🤖 AI Summary
Existing evaluation benchmarks for mobile GUI agents struggle to encompass real-world complex applications and long-horizon interactions, and lack effective reward mechanisms in closed-source settings. To address these limitations, this work proposes SimuWoB—a fully synthetic, high-fidelity benchmark comprising 120 diverse tasks spanning multiple types and difficulty levels. SimuWoB leverages backend-free web pages to enable lightweight, reproducible evaluation, with its core innovation lying in the automatic generation of virtual environments and task rewards. This approach uniquely supports comprehensive assessment of complex, long-horizon interaction capabilities without requiring access to real applications.

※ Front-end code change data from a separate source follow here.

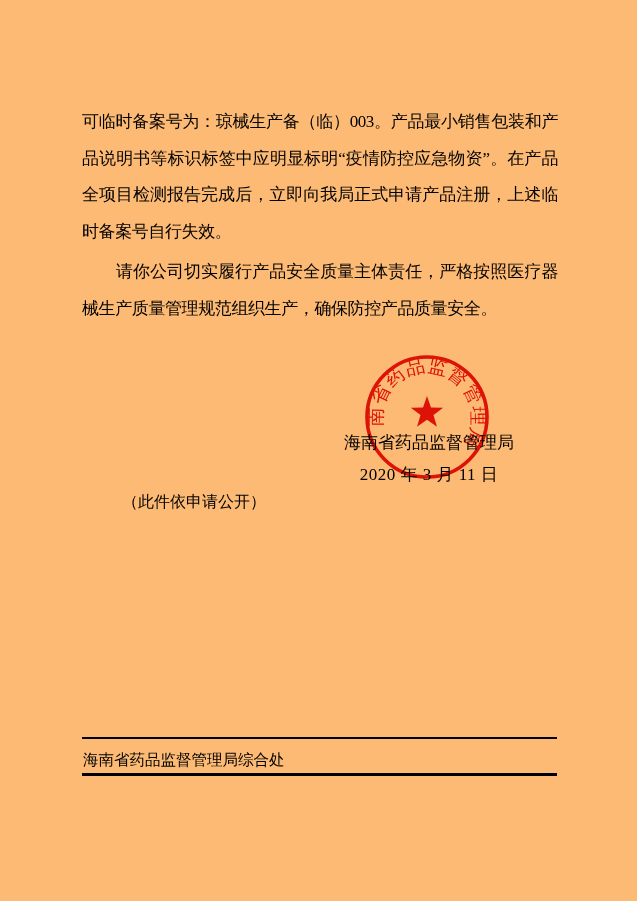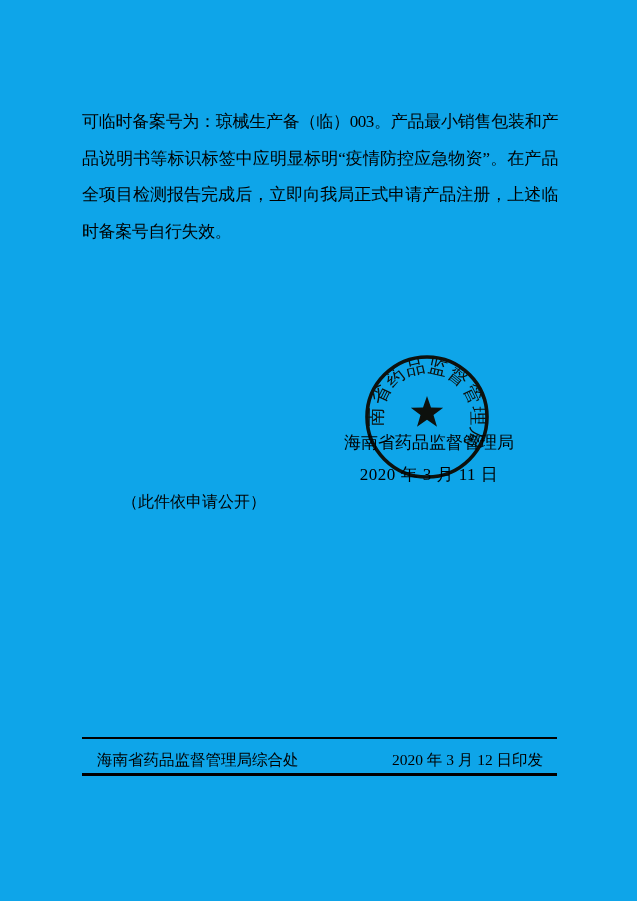--- a/index.html
+++ b/index.html
@@ -8,7 +8,7 @@
     position: relative;
     width: 637px;
     height: 901px;
-    background: #0ea5e9;
+    background: #fdba74;
     overflow: hidden;
     font-family: "Liberation Serif", "DejaVu Serif", serif;
     color: #000000;

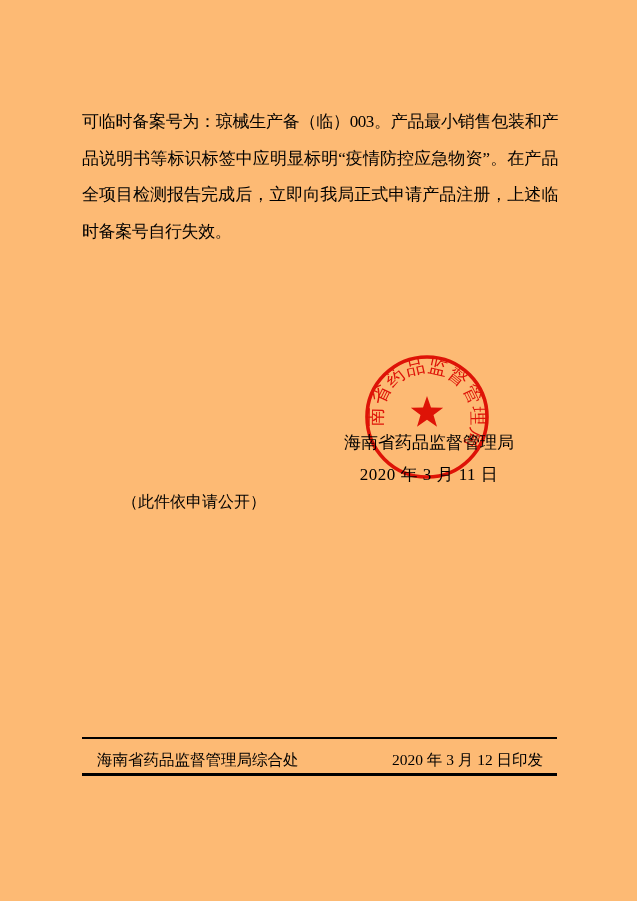--- a/index.html
+++ b/index.html
@@ -92,6 +92,7 @@
 
   <div class="body-text">
     <p>可临时备案号为：琼械生产备（临）003。产品最小销售包装和产品说明书等标识标签中应明显标明“疫情防控应急物资”。在产品全项目检测报告完成后，立即向我局正式申请产品注册，上述临时备案号自行失效。</p>
+    <p class="indented">请你公司切实履行产品安全质量主体责任，严格按照医疗器械生产质量管理规范组织生产，确保防控产品质量安全。</p>
   </div>
 
   <div class="signature-block">

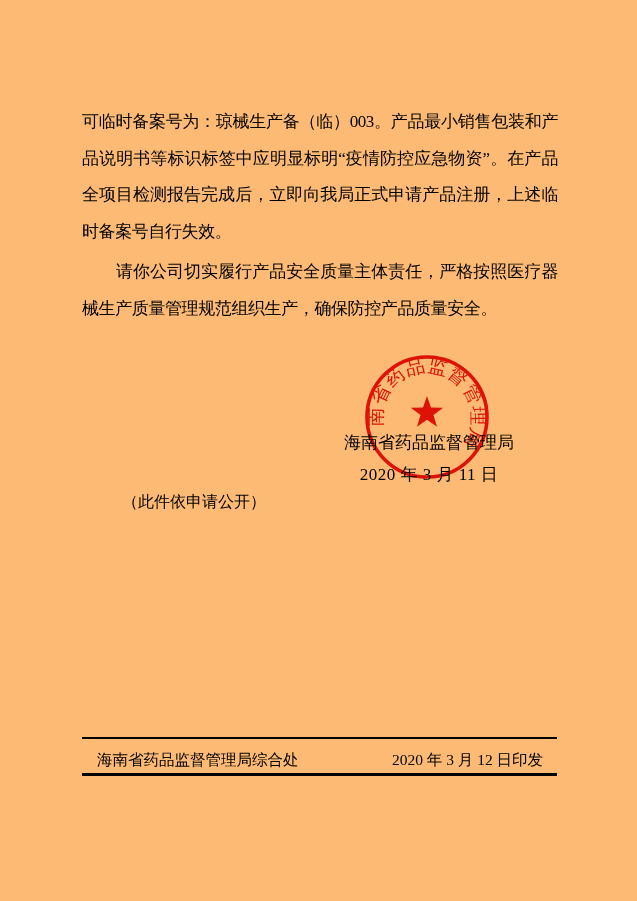--- a/index.html
+++ b/index.html
@@ -73,7 +73,7 @@
   }
   .footer-row {
     position: absolute;
-    left: 82px;
+    left: 68px;
     top: 750px;
     width: 475px;
     display: flex;

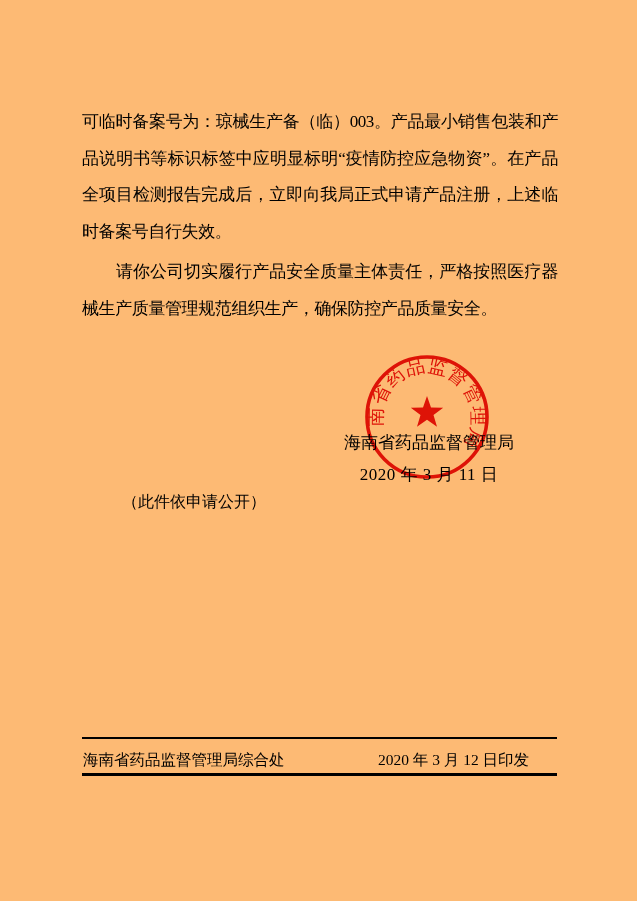--- a/index.html
+++ b/index.html
@@ -117,7 +117,6 @@
 
   <div class="footer-row">
     <span>海南省药品监督管理局综合处</span>
-    <span>2020 年 3 月 12 日印发</span>
   </div>
 
   <div class="footer-rule-bottom"></div>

Experimental results show that state-of-the-art agents achieve only a 27.92% average success rate on SimuWoB, dropping to 17.82% on long-horizon tasks, and demonstrate that evaluation outcomes effectively generalize to real-world scenarios.
📝 Abstract
Mobile GUI agents powered by large language models have progressed rapidly, creating urgent needs for realistic and comprehensive evaluation. Existing benchmarks prioritize reproducibility but are often limited to open-source apps or file-operation tasks for the difficulty of constructing rewards on real applications, leaving a gap between benchmark settings and real-world usage. Moreover, most benchmarks focus on basic grounding and navigation, with limited coverage of complex, long-horizon interactions. To address these limitations, we introduce SimuWoB, a fully synthetic benchmark for mobile GUI agents with 120 challenging tasks spanning diverse types and difficulty levels. We build a robust virtual environment generation framework that synthesizes high-fidelity tasks and environments, and automatically provides valid rewards for each task. Each environment is deployed as a backend-free webpage accessible via URL, enabling efficient and reproducible evaluation. We conduct comprehensive experiments on several state-of-the-art mobile GUI agents. The average success rate is only 27.92%, dropping to 17.82% on long-horizon tasks, which reveals substantial weaknesses in current agents under complex scenarios. Evaluation result comparison with real-world sample tasks demonstrate that agent assessments based on our synthetic environment generalize well. We further provide diagnostic insights across key capability dimensions and discuss implications for future mobile GUI agent development.